▸ PROBLEM DESCRIPTION:
All that is wanted is how many lines in the records below include the string "subtotal".

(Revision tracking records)

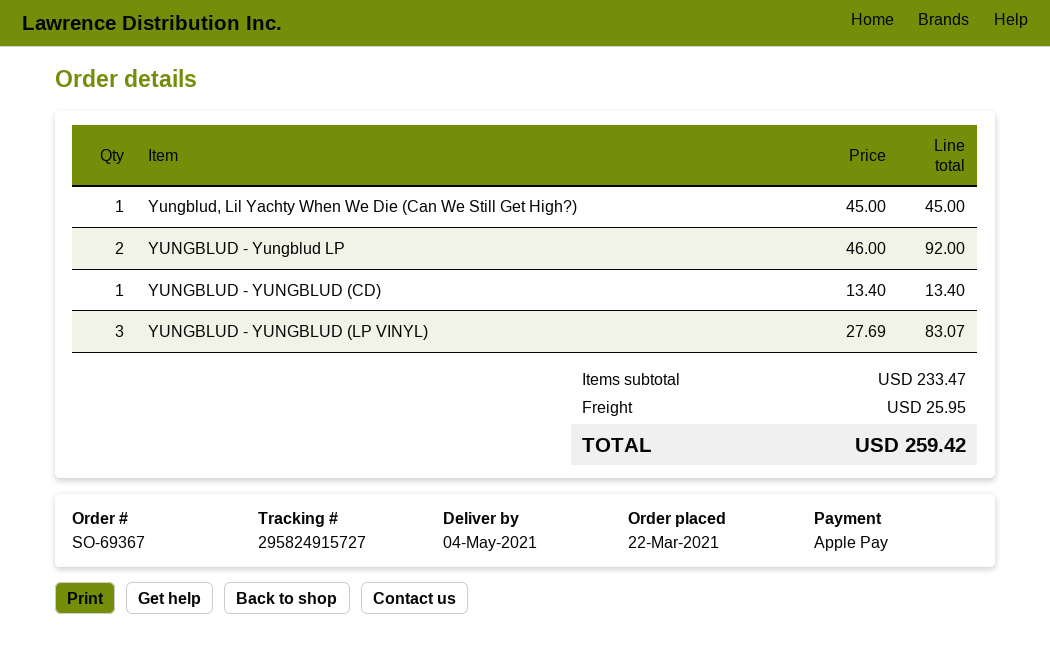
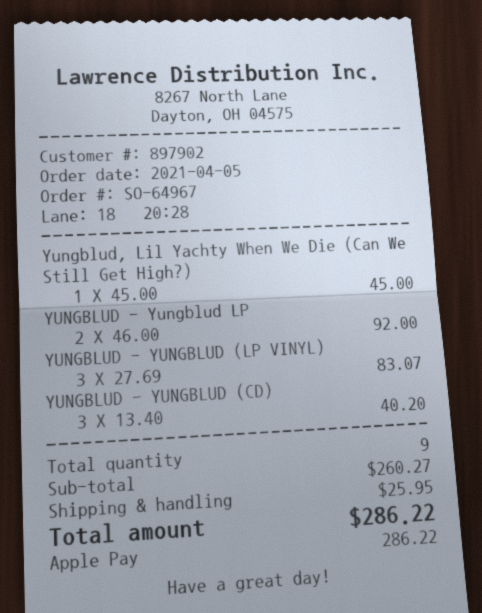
order number: SO-69367 -> SO-64967
order date: 2021-03-22 -> 2021-04-05
YUNGBLUD - YUNGBLUD (CD): 1 x 13.40 = 13.40 -> 3 x 13.40 = 40.20
subtotal: 233.47 -> 260.27
total: 259.42 -> 286.22

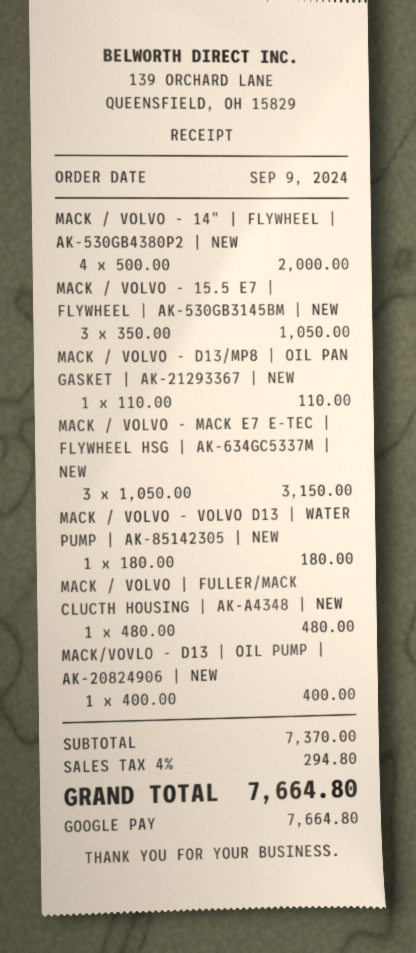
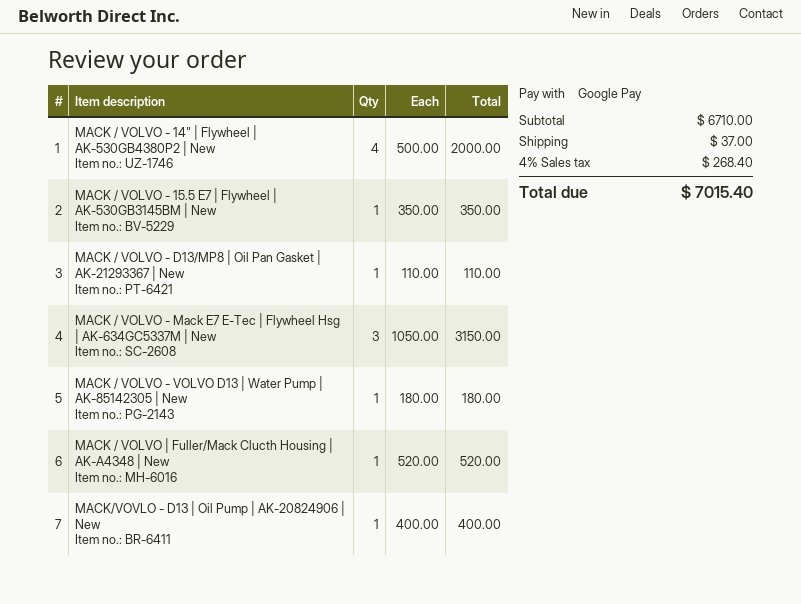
MACK / VOLVO - 15.5 E7 | FLYWHEEL | AK-530GB3145BM | NEW: 3 x 350.00 = 1050.00 -> 1 x 350.00 = 350.00
MACK / VOLVO | FULLER/MACK CLUCTH HOUSING | AK-A4348 | NEW: 1 x 480.00 = 480.00 -> 1 x 520.00 = 520.00
subtotal: 7370.00 -> 6710.00
shipping: none -> 37.00
tax: 4% = 294.80 -> 4% = 268.40
total: 7664.80 -> 7015.40

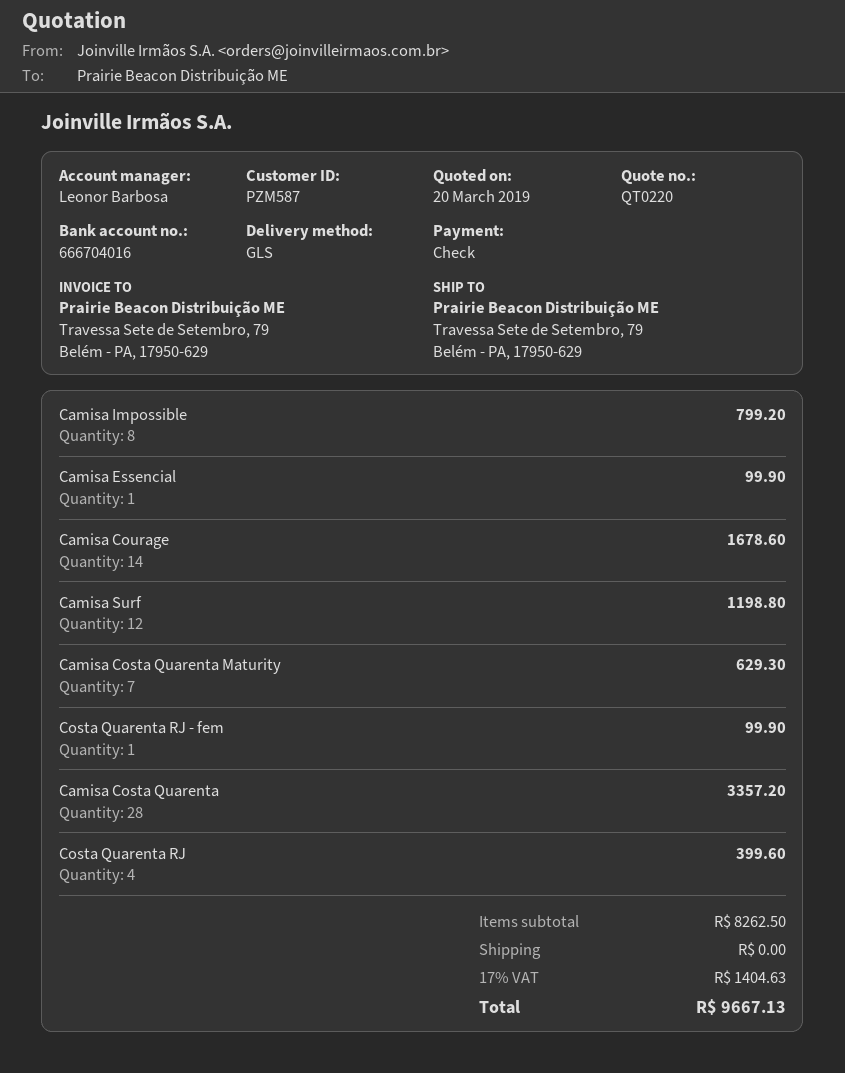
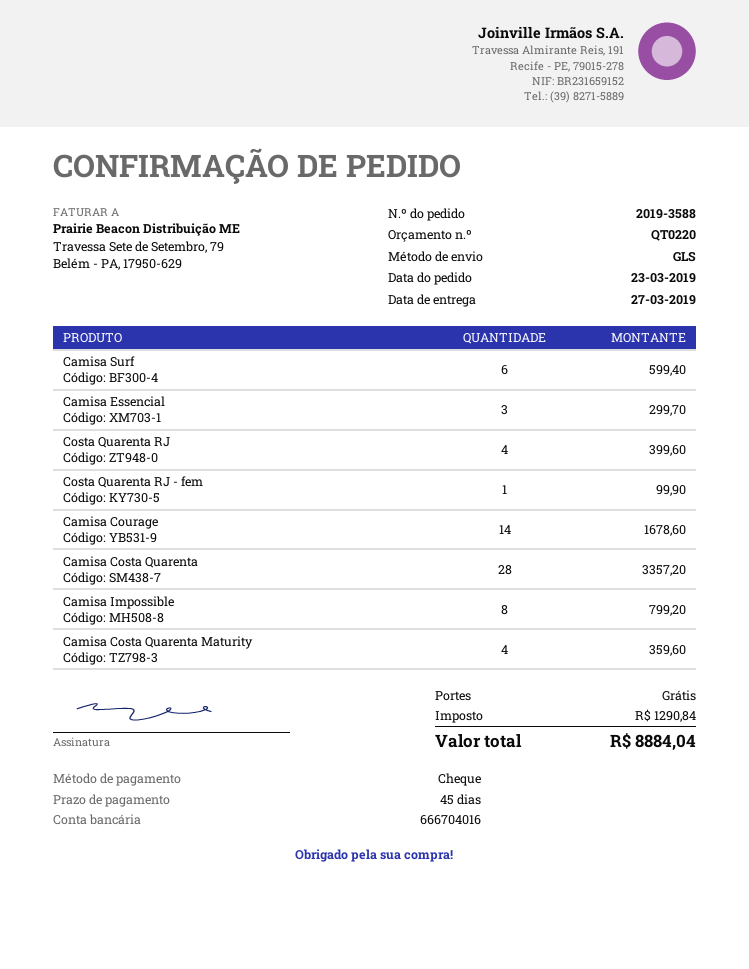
Camisa Essencial: 1 for 99.90 -> 3 for 299.70
Camisa Surf: 12 for 1198.80 -> 6 for 599.40
Camisa Costa Quarenta Maturity: 7 for 629.30 -> 4 for 359.60
tax: 1404.63 -> 1290.84
total: 9667.13 -> 8884.04

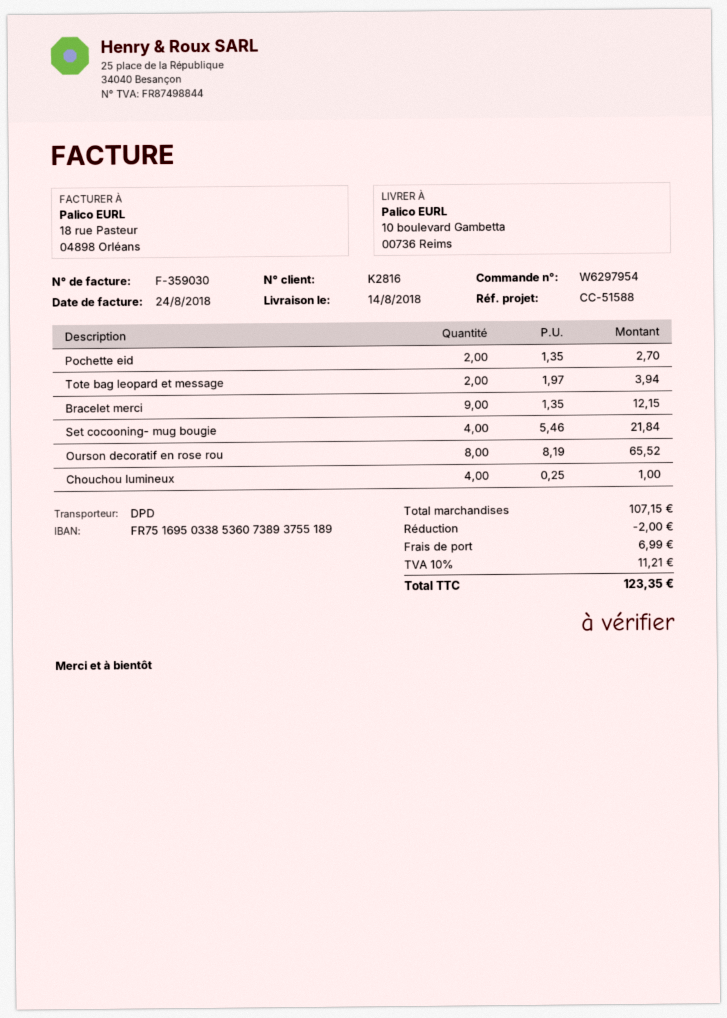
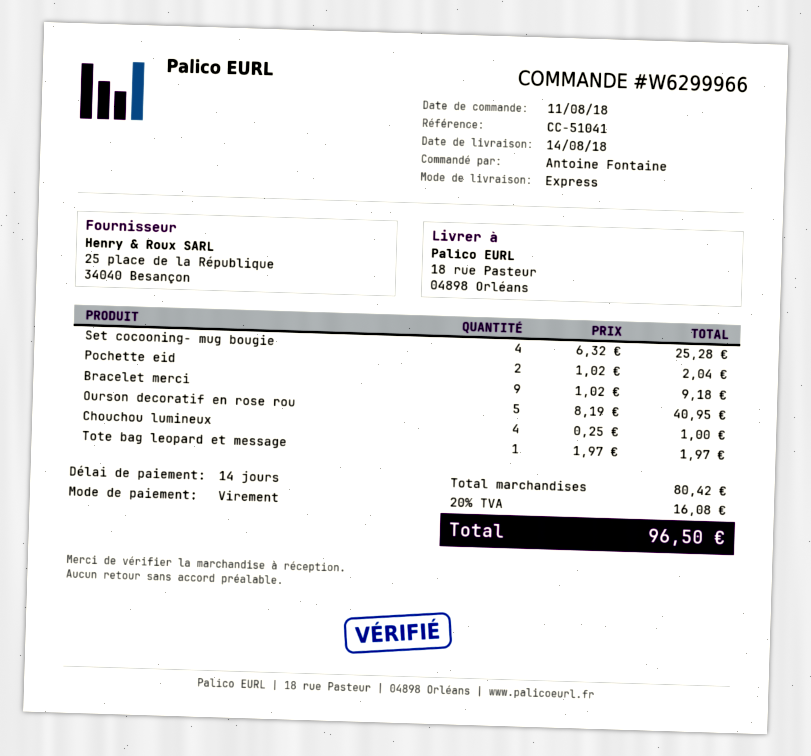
order number: W6297954 -> W6299966
reference: CC-51588 -> CC-51041
shipping method: DPD -> express
ship to: 10 boulevard Gambetta, 00736 Reims -> 18 rue Pasteur, 04898 Orléans
Pochette eid: 2 x 1.35 = 2.70 -> 2 x 1.02 = 2.04
Tote bag leopard et message: 2 x 1.97 = 3.94 -> 1 x 1.97 = 1.97
Bracelet merci: 9 x 1.35 = 12.15 -> 9 x 1.02 = 9.18
Set cocooning- mug bougie: 4 x 5.46 = 21.84 -> 4 x 6.32 = 25.28
Ourson decoratif en rose rou: 8 x 8.19 = 65.52 -> 5 x 8.19 = 40.95
subtotal: 107.15 -> 80.42
discount: 2.00 -> none
shipping: 6.99 -> none
tax: 10% = 11.21 -> 20% = 16.08
total: 123.35 -> 96.50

▸ PROBLEM SOLUTION:
3